Recently, I talked with a sales manager who took his team on a bowling outing to celebrate the holiday season. It was a fun team building activity, and it also taught him a lot about each person’s strengths.
The organized, fun salesperson on his team planned the entire outing down to the bowling teams and the gift exchange. Everything was perfect, and everyone had a great time.
The relationship seller got everyone to participate in a hilarious game where you eat disgusting flavored jelly beans. Everyone did what she asked and completely trusted her when she said, “it’s really not that bad.”
The four highly-competitive people created their own bowling lane because they wanted to compete with the best.
Everyone had a blast and time flew by because they were all using their talents. The manager said it was a light bulb moment for him, and he thought about how could make work as enjoyable as the outing by allowing his salespeople to use their talents more often.

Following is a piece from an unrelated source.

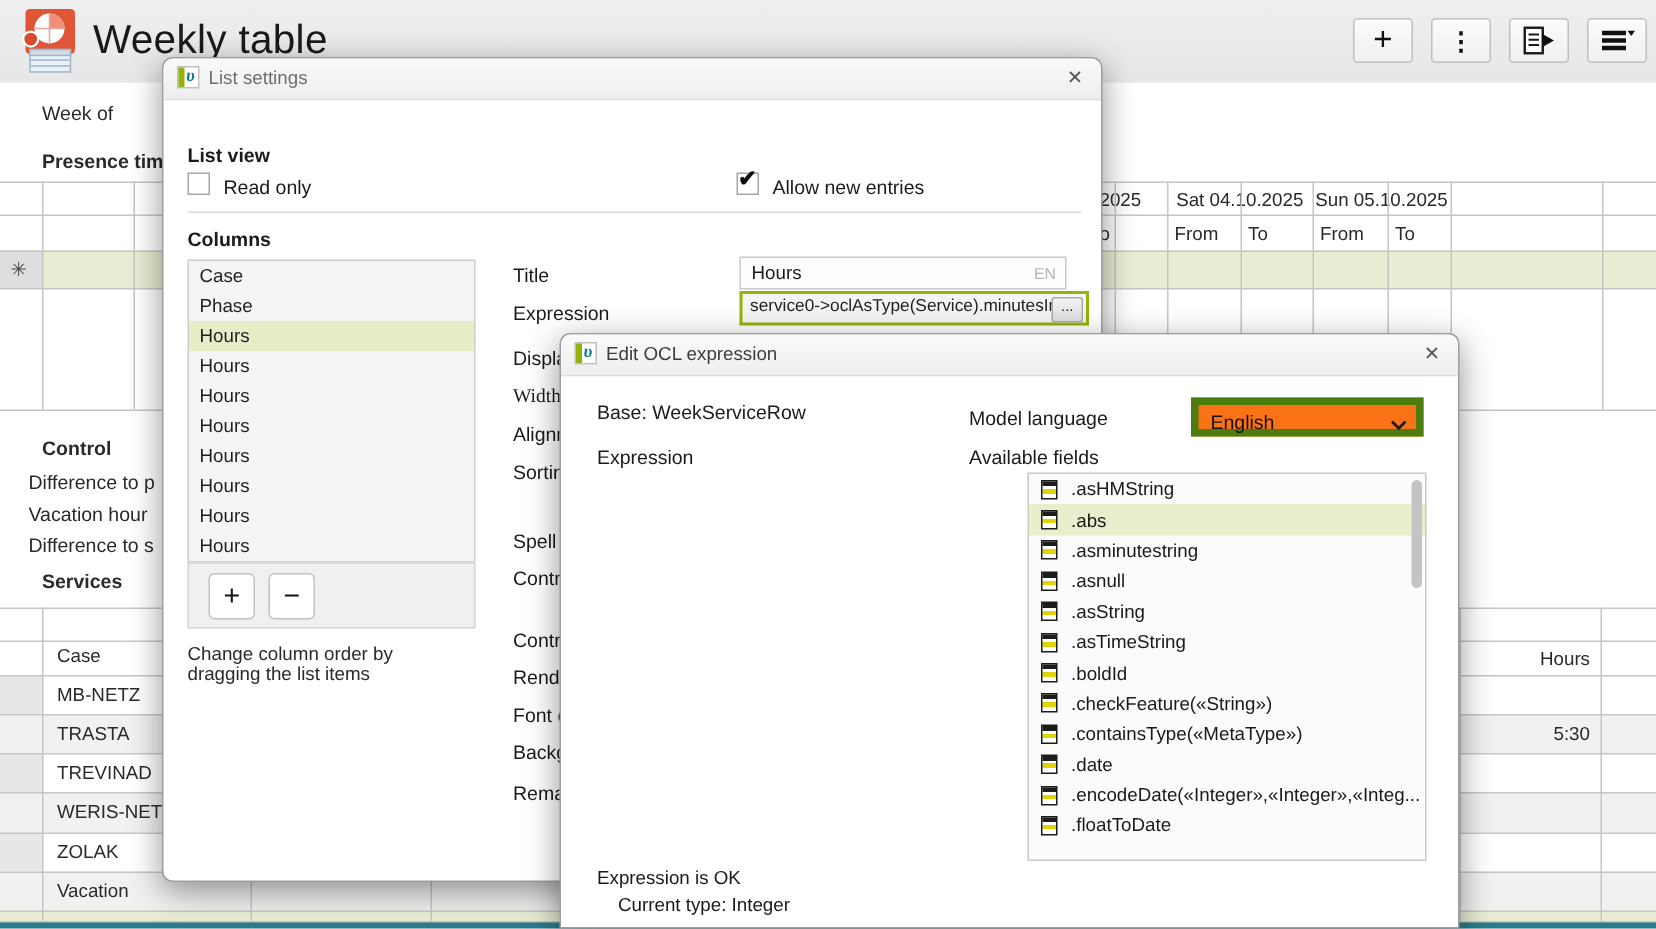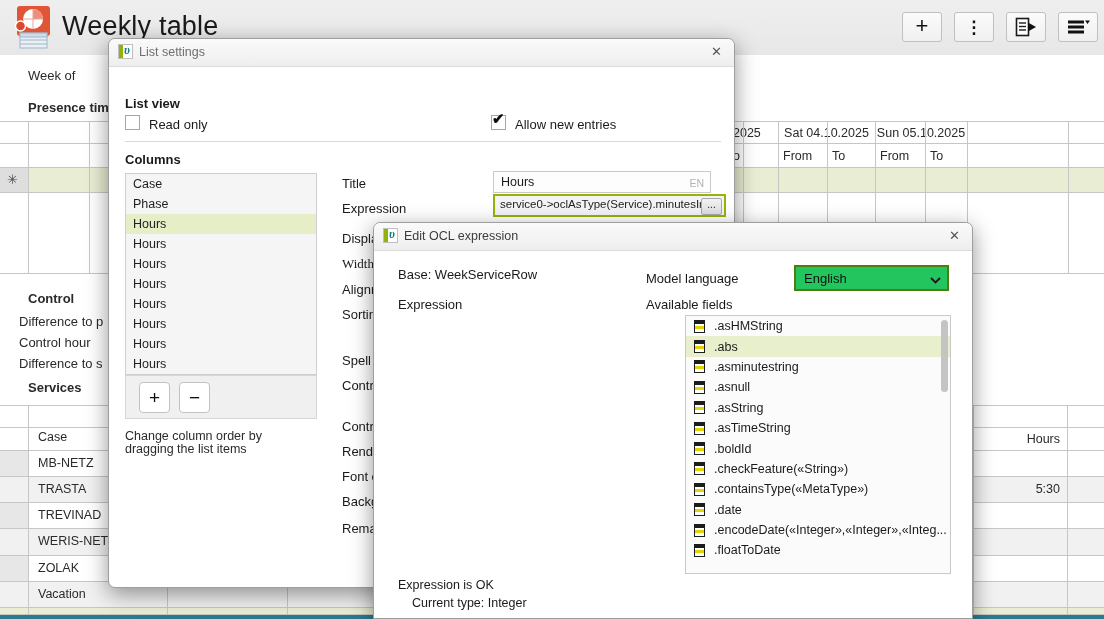"English" .combo { background: #22c55e -> #f97316; border: 2px solid #4d7c0f -> 5px solid #4d7c0f }
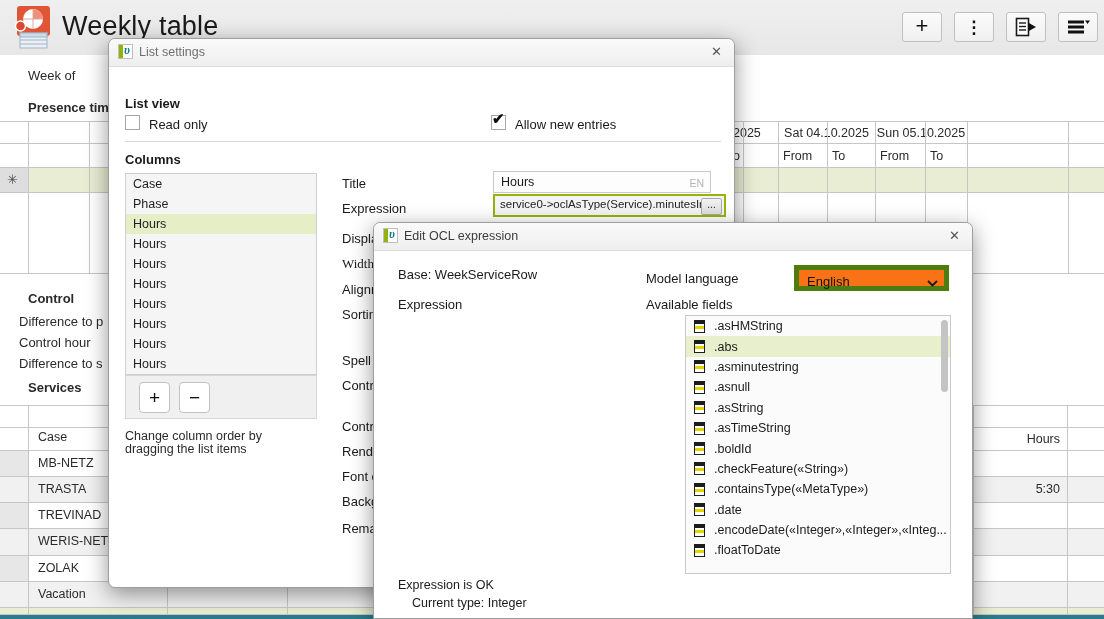"Control hour" div.bglabel { text: Control -> Vacation }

He realized that the seller in charge of planning the event was drawn to that responsibility because she enjoys creating a fun atmosphere for the team, and she’s highly organized. Great for him to keep in mind when he needs someone to handle complex events and accounts that require a strong attention to detail along with a creative element of fun.
The relationship seller is very caring and builds trust over time—perfect for clients who value the relationship and need hands-on attention. And, her clients do exactly what she says because they trust her. He made a note to recognize that and call on her to build and rebuild client relationships.
The competitive people need to feel like every day is a competition, an opportunity to win and score points, just like the bowling game where they were motivated to compete and see the scoreboard. It’s important that they are challenged and know exactly what a win looks like whether they’re bowling a strike or creating a successful marketing campaign.
Just like during the holiday outing, when people use their talents they feel strong, happy, and engaged. Observe your team in action, even outside of work, to gain insight into their talents and what comes naturally to them, and look for ways to make sure they are doing more of what they do well. It will make them happy, and increase performance.